The private party was held at Christ’s mansion just off Golgotha Boulevard, the name of which used to evoke in Jesus bad memories whenever he drove around the corner to pick up a coffee and newspaper at the 7-11. It was not until the Inquisition that he came to terms with the day he got tortured on Golgotha  – a day that FDR later wanted to claim would live in infamy until his staff convinced him that such a catchy phrase would be better used in connection with the day he, FDR, got root canal.

Said Elsa Christ, wife to our Lord and Savior: “Don’t think that the Roman Centurion who shanked my Jesus in the ribs didn’t get a big time payback once my husband decided that the only cheek he was going to turn from now on was the Centurion’s cheek to the other side of his face.”

“Does that mean,” we asked Mrs. Christ, as she hung up our coat in the foyer, “that the Centurion will not be in attendance today?”

“Oh he’s here all right. You ever heard the expression, ‘Going to hell in a hand-basket?’ Well Jesus and Satan used the Centurion’s epidermis to make an actual hand-basket. He is the hand-basket.”

On cue, Satan entered carrying the Centurion hand-basket filled with what turned out to be Christ’s favorite guilty pleasure, Drakes Devil Dogs. Anna Nicole Smith was at his side, and holding onto the Prince of Darkness for dear life, as she appeared various sheets to the celestial wind.

“Yeah, I know,” grinned Satan, “the Devil Dogs, a bad inside joke…But we’re not here, Elsa, to talk about the end at Golgotha. We’re here to celebrate the beginning, the manger, and all that other happy horse shit.”

“Oh Gawd,” said Mother Mary, “how could I ever forget that day. I’m nine months pregnant and running around the desert trying to dodge that nasty man, King Herod…”

“Oh here we go,” moaned God the Father from his wheel chair, with a plate of cold cuts on his lap. “Tell us, little miss martyr, the whole story for what, the zillionth time?”

“Listen to you. Talk about a player. You knock me up and don’t even bother giving me an orgasm. The worse thing is you had to send one of your lackeys, that Gabriel – though he was a cutie, that Gabriel – yeah, you had to send him ahead of time to tell me you were going to plant your omnipotent seed in my womb.”

“Well Joseph wasn’t going to get it done.”

“Oh you leave Joseph out of this. He was a good man. Anyone can get a girl pregnant, but it takes a real man to raise a child, to be a father.”

“That reminds me,” giggled Anna Nicole. “Did they ever find out who was the daddy of my baby girl?”

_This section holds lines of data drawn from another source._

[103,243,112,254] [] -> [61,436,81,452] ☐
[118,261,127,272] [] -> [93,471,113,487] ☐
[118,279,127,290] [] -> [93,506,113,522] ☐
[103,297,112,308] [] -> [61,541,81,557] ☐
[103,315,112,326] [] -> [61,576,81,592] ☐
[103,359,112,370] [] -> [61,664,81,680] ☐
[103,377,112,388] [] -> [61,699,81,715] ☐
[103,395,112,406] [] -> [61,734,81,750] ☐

“Anna Nicole,” said Satan, as he led her away. “I already told you. I’m the father. Were there any other straight men in your life?”

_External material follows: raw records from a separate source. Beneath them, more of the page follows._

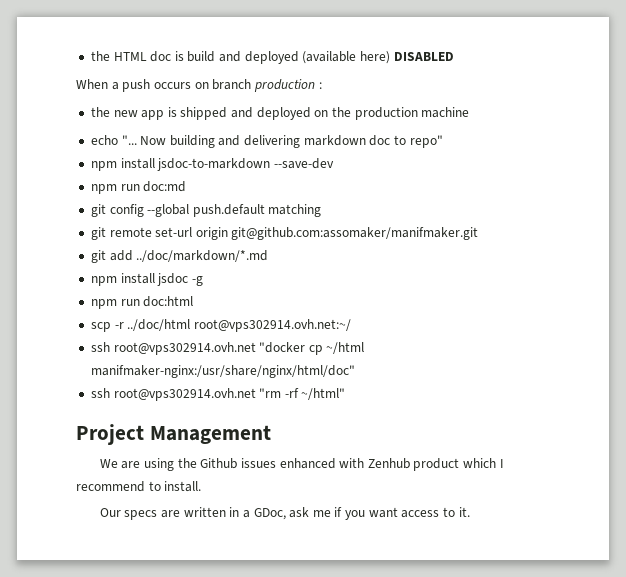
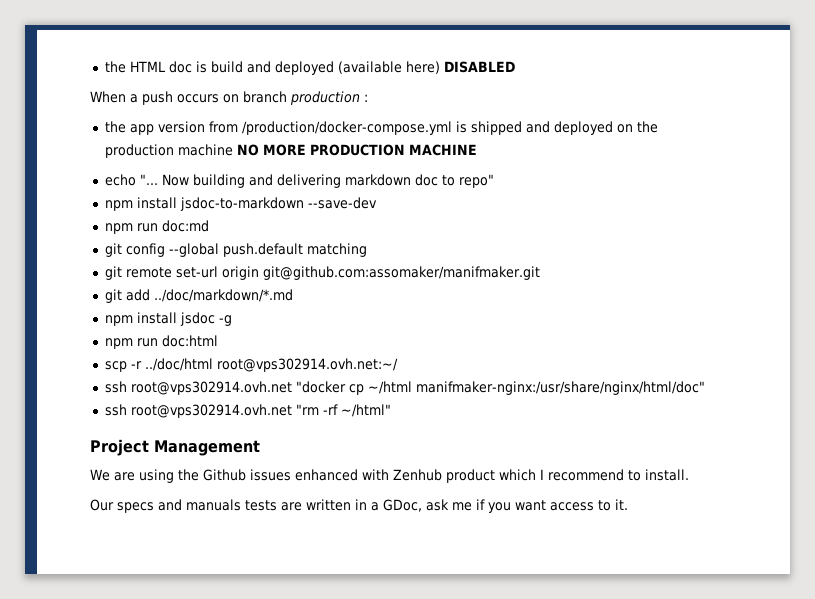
[113,110,165,120] new app -> [129,121,452,135] app version from /production/docker-compose.yml
(470, 112) none -> [236,144,477,156] NO MORE PRODUCTION MACHINE
(158, 515) none -> [158,499,277,511] and manuals tests

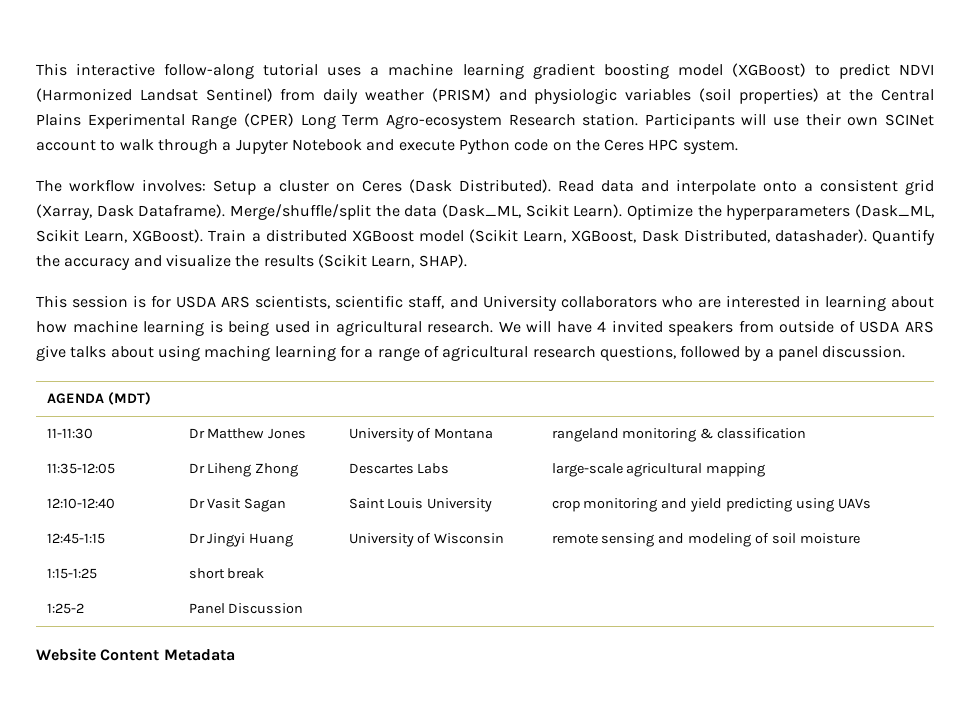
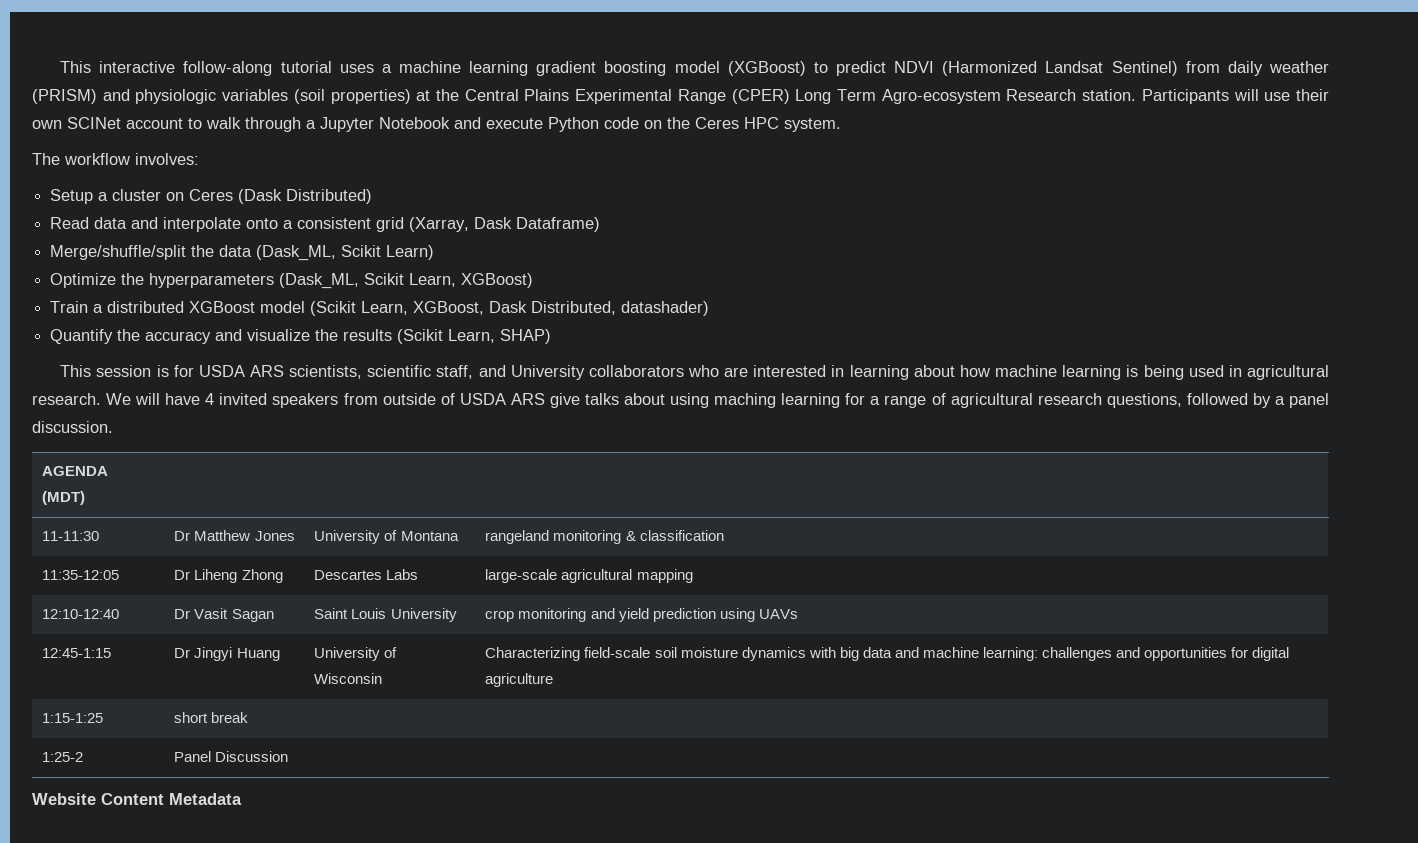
(206, 185) none -> (199, 159) //
[459,179,551,193] Distributed). -> [286,189,373,204] Distributed) //
[138,204,226,218] Dataframe). -> [516,217,601,232] Dataframe) //
[573,204,623,218] Learn). -> [386,245,435,260] Learn) //
[132,229,204,243] XGBoost). -> [461,273,534,288] XGBoost) //
[774,229,867,243] datashader). -> [621,301,710,316] datashader) //
[418,254,467,268] SHAP). -> [500,329,552,344] SHAP)
[726,498,793,512] predicting -> [652,608,716,622] prediction
[551,533,861,547] remote sensing and modeling of soil moisture -> [485,647,1290,661] [485,673,554,687] Characterizing field-scale soil moisture dynamics with big data and machine learning: challenges and opportunities for digital agriculture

There were some glaring omissions on the guest list, even one so private. Saint Paul was not invited to the party. Jesus III told us that Paul harps a lot on Jesus for various life style habits, especially the small hipster ponytail.

“Paul is a pain in my all-knowing, all-seeing balls,” bellowed God the Father, as he reached for the nacho tray. “He’s the one who insisted that we name that road Golgotha Boulevard. Wouldn’t take no for an answer.”

“Oh Jehovah,” said Mother Mary, “Paul means well. He’s just…”

“Mother,” said Jesus, who was dressed in white khaki pants and a pink polo shirt, “it’s just never a good idea to invite a sexual nihilist to a party.”

Satan re-entered the living room, sans Anna Nicole, from the kitchen carrying three beers, one of which he handed to Jesus and the other to us. “You mean that bitch, Pauline? What’s SHE up to these days?”

Later everyone gathered around the kitchen table on which sat a cake with 2016 candles. We marveled at how so many flickering wax sticks could fit on a sixteen inch, three-layered cake, when God the Father commented that, “Shit, kid, there are still a few creationist tricks in the old bag, this wheelchair notwithstanding.”

We all sang Silent Night, Holy Night before Jesus blew out all 2016 candles and made his secret wish that of course was not a secret to God the Father, who was still omniscient.

“Talk about living in your dad’s shadow,” muttered Jesus.

“I heard that,” said Dad.

Then the party became a Christ sing-a-long, starting with Come All Ye Faithful, moving on to Hark! The Herald Angels Sing.

In between Oh Little Town of Bethlehem and Joy to The World, the group talked about the beauty and greatness of Christmas songs; how they more than made up for all the billions of people that had been killed in religious wars and other forms of persecution all in the name of Christ.

Said one of the Three Wise Men, who had brought to the party frankincense and buffalo wings: “Hey, the Thirty Years War even up in a trade for God Rest Ye Merry Gentleman, sounds fair to me.”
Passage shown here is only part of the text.